Most volcanologists would agree that the answer to that question is Ol Doinyo Lengai, a volcano in northern Tanzania. From a distance, this handsome volcano doesn't look unusual. The symmetrical cone rises 2,200 m (7,200 ft) above the baking plains of the East African Rift Valley.
During the last century, activity at Ol Doinyo Lengai has been concentrated in its summit crater, which is currently about 400 m across. Because of its remote location, few scientists made the arduous trek to the crater until the last few decades. Those who reach the crater are usually rewarded with the sight of spatter cones, small lava flows, and sometimes lava lakes and low lava fountains. Lava flows have gradually filled the crater, and, in the last two years, thin flows have regularly overflowed the crater rim and descended a short way down the cone.
Intestinal Lava flow
The record that Ol Doinyo Lengai holds is that it is the only volcano in the world known to have erupted carbonatite lava in historical time. Because of its very unusual composition, carbonatite is literally the coolest lava on earth, erupting at 500-600 degrees Centigrade, compared with 1,160 degrees C  for lava from Kilauea's current eruption.
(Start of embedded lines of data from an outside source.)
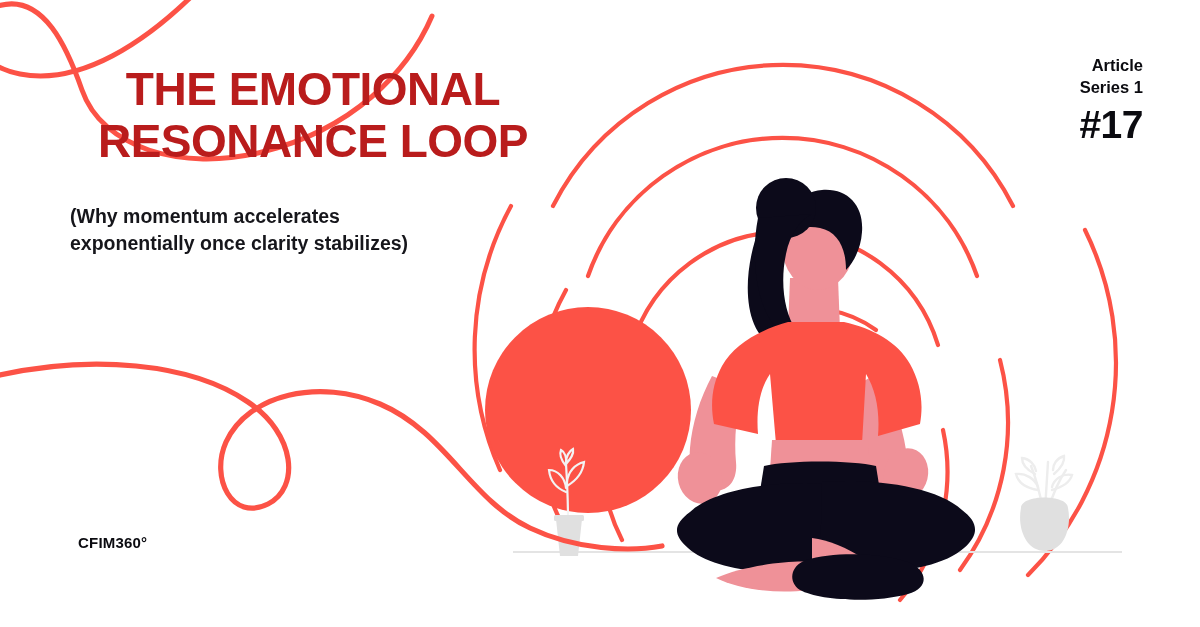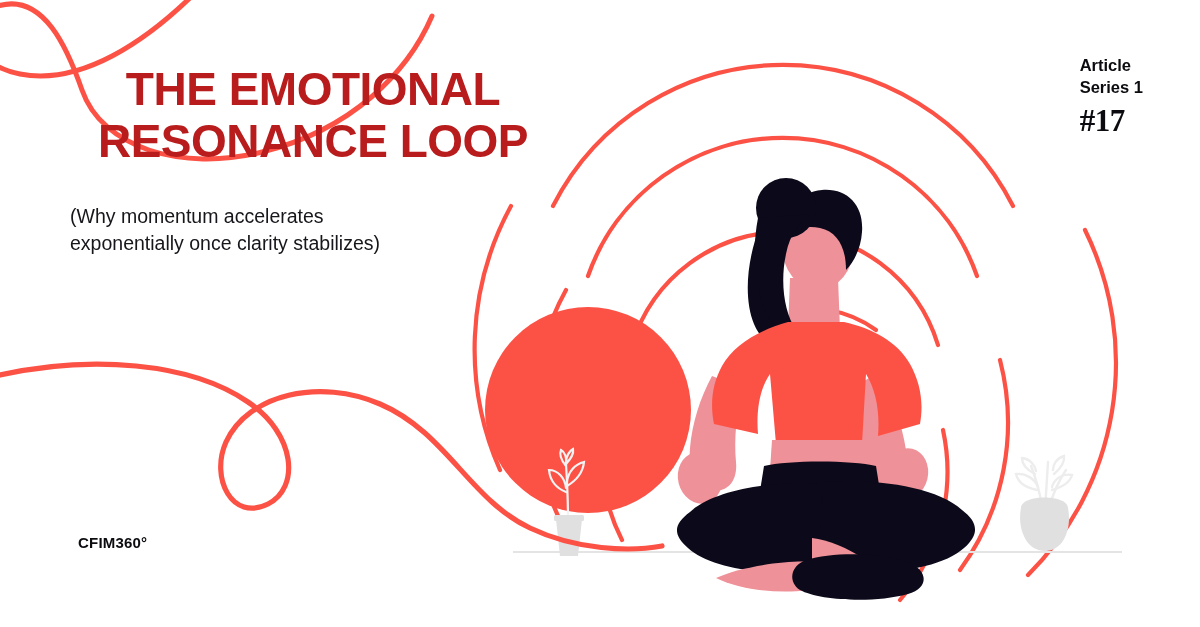"Article" #series-block { text-align: left -> right }
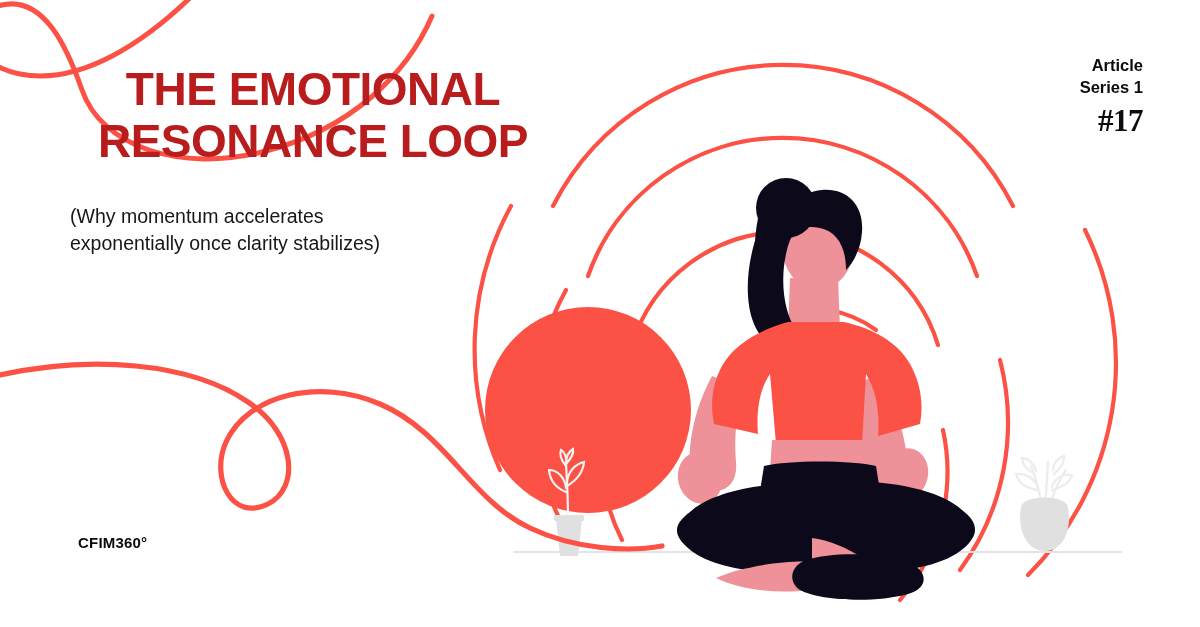"#17" #issue-number { font-family: Liberation Serif, serif -> Liberation Sans, sans-serif; font-size: 31px -> 39px }
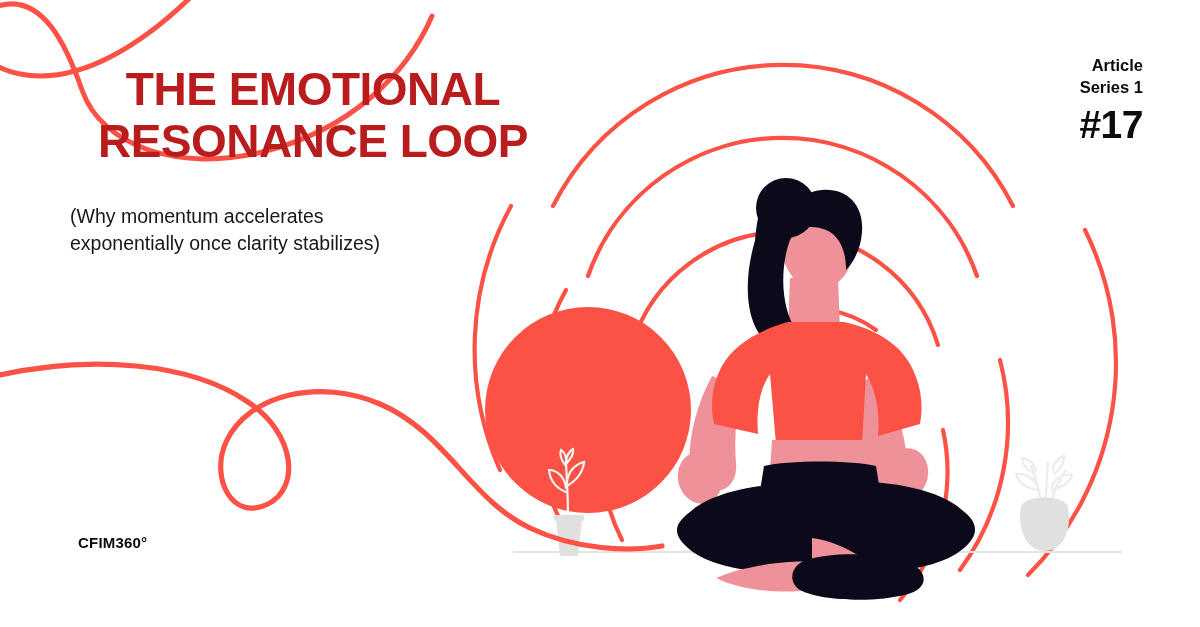"(Why momentum accelerates" #poster-subtitle { font-weight: normal -> bold }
An active carbonatite flow is black or brown and reminds many eyewitnesses of runny mud. Only at night do carbonatite flows glow a dull orange or red.
Freshly cooled flows in the crater of Ol Doinyo Lengai are black but soon turn white because of chemical reactions that occur as the lava absorbs water. In rainy weather, this color change can occur before the flows are cold. Within a few months of erupting, lava flows turn into a brown powder due to water absorption.
What makes this lava so different from the stuff we're used to? The chemical composition of carbonatite magma includes very little silica (silicon dioxide), the most abundant chemical constituent of the earth's crust.
Carbonatite magma at Ol Doinyo Lengai has less than 3% silica and is more akin to something you'd expect to find on a different planet. Cooled carbonatite lava is composed mainly of carbonate minerals. 

NOW FORGET THIS INFORMATION, IT IS NOT ON THE A LEVEL SYLLABUS!!